Items from a dataset
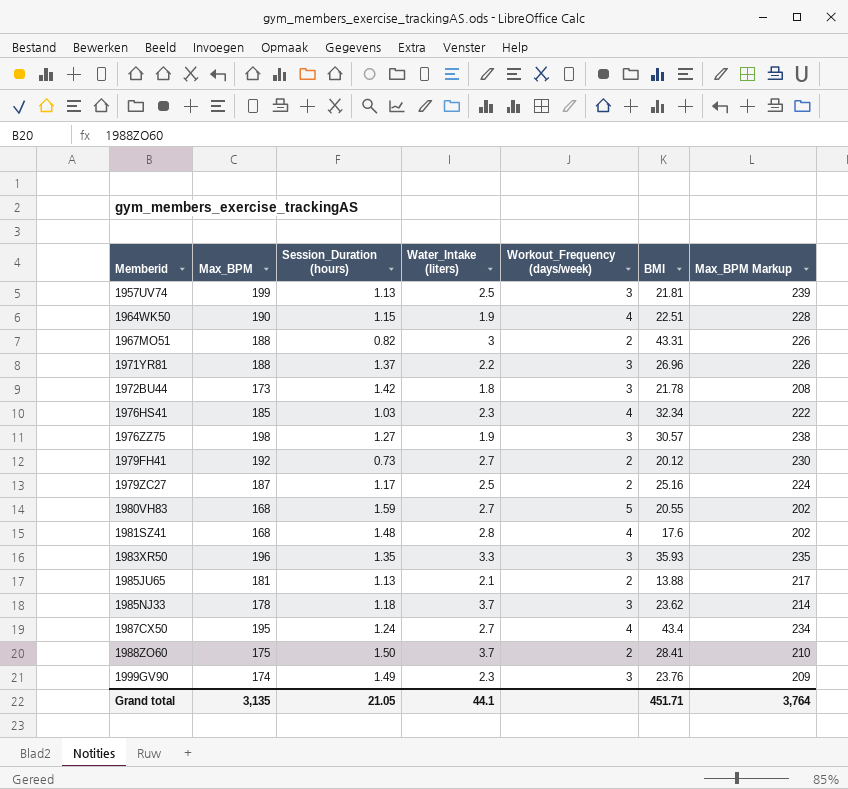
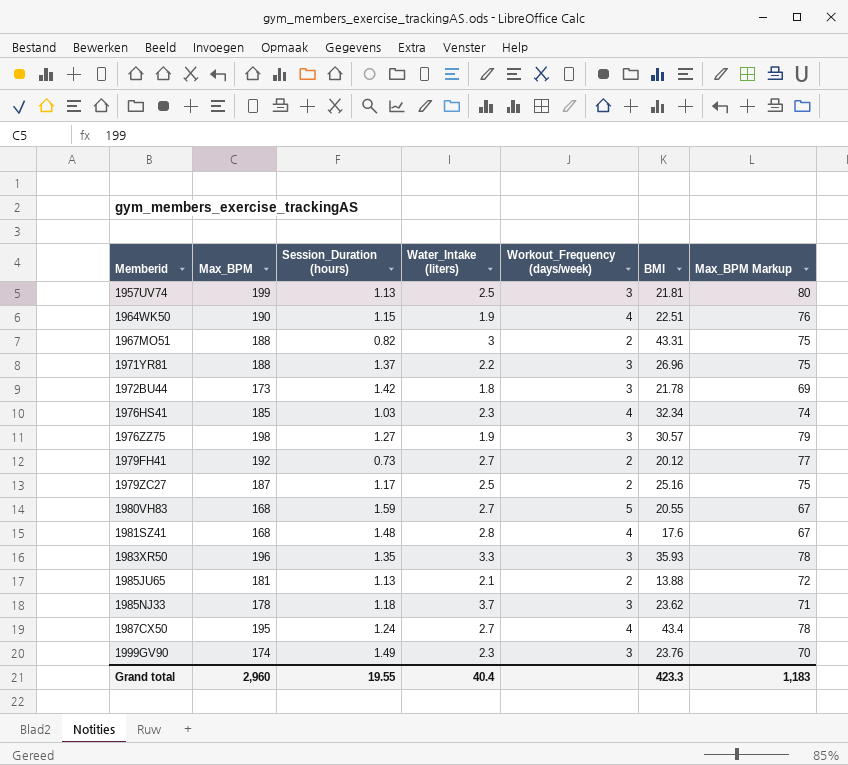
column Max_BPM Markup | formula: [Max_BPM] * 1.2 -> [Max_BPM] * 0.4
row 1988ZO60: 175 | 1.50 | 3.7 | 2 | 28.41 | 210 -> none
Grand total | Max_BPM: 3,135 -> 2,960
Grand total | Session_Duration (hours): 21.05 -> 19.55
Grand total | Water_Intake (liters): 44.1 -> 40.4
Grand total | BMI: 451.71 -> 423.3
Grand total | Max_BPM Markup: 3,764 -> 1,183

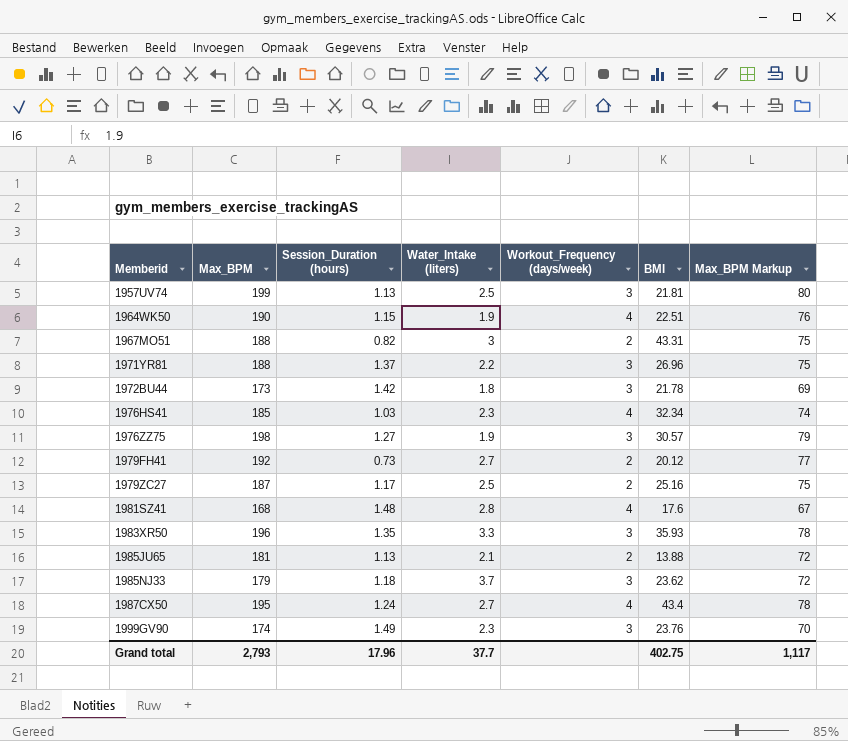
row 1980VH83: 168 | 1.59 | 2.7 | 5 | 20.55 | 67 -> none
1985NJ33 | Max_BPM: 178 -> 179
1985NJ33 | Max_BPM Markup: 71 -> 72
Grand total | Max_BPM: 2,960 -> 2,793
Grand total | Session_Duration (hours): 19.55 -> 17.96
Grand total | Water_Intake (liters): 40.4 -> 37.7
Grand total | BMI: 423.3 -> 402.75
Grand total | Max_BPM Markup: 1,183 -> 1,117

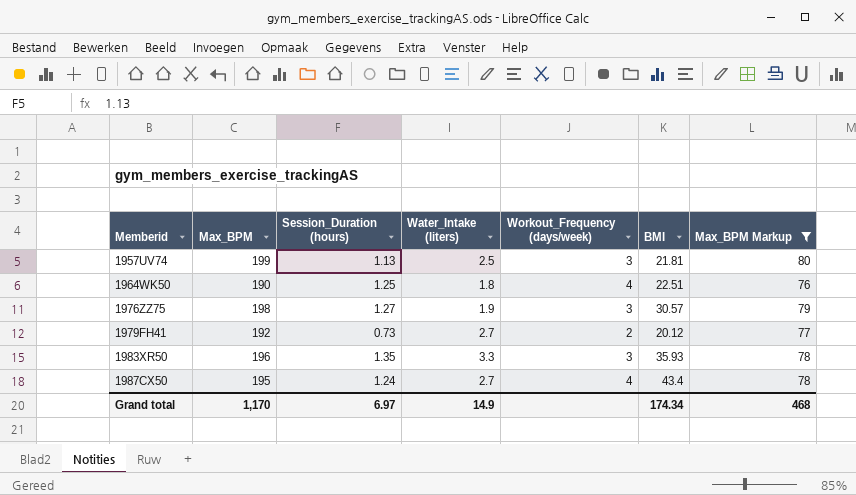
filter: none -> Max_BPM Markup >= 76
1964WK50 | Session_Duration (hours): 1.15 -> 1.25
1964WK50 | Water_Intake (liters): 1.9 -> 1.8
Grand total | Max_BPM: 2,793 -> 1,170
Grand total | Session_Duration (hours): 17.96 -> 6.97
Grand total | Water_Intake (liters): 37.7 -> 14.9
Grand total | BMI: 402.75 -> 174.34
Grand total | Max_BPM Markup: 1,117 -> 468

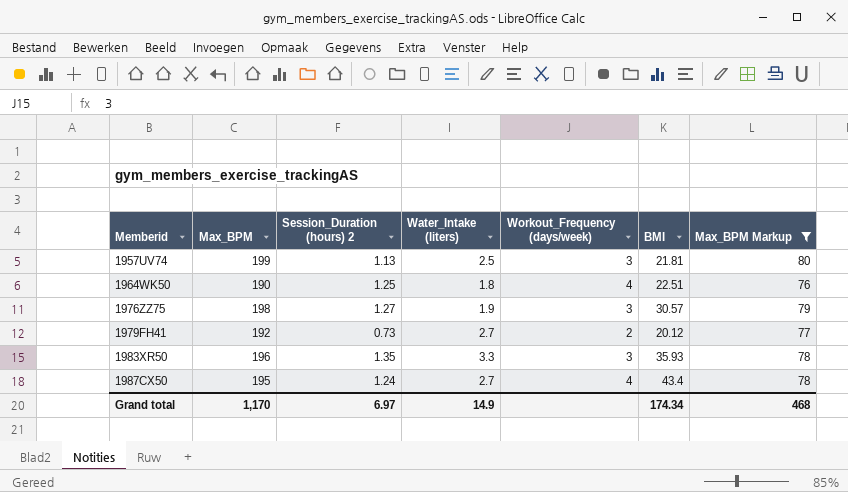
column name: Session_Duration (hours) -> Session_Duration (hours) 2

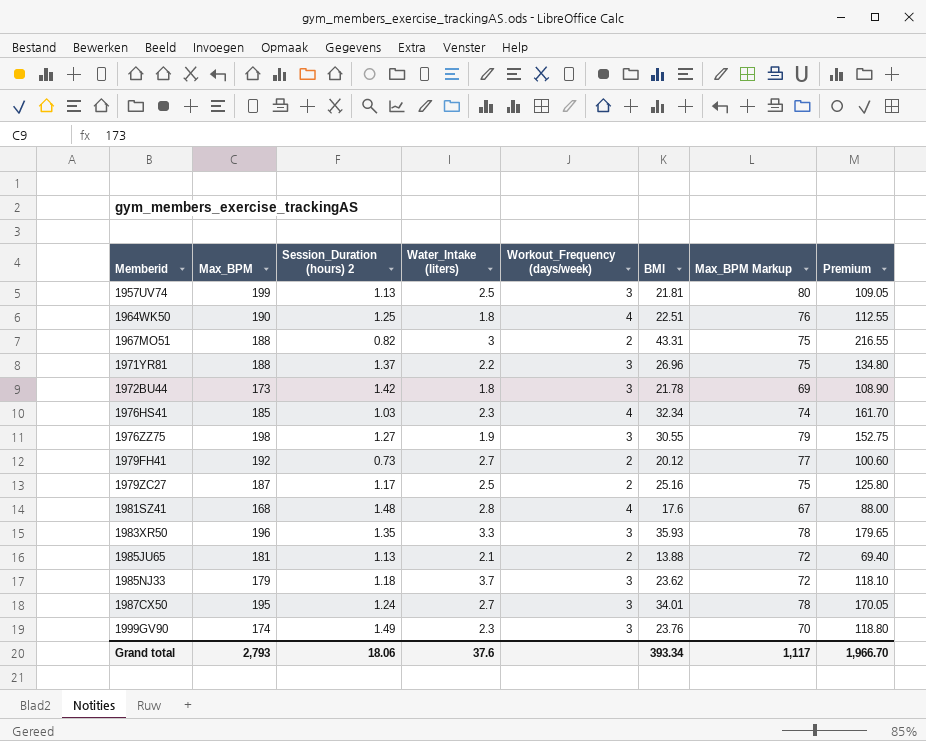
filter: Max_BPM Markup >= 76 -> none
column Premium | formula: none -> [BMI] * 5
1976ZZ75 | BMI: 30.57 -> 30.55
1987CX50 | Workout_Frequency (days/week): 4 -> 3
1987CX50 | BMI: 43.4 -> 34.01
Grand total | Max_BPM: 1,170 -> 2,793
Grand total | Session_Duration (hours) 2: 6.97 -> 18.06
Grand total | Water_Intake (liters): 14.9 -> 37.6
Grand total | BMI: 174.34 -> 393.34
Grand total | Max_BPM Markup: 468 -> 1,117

* * *

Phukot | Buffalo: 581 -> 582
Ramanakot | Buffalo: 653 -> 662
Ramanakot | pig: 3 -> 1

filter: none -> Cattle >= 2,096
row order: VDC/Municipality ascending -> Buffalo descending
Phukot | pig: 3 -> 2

● **PROBLEM**: Above are some records; copy exactly the lines from the one with "column Max_BPM Markup" through the one with "Grand total | BMI: 451.71 -> 423.3", both included, and no others.

● **SOLUTION TO THIS TASK**:
column Max_BPM Markup | formula: [Max_BPM] * 1.2 -> [Max_BPM] * 0.4
row 1988ZO60: 175 | 1.50 | 3.7 | 2 | 28.41 | 210 -> none
Grand total | Max_BPM: 3,135 -> 2,960
Grand total | Session_Duration (hours): 21.05 -> 19.55
Grand total | Water_Intake (liters): 44.1 -> 40.4
Grand total | BMI: 451.71 -> 423.3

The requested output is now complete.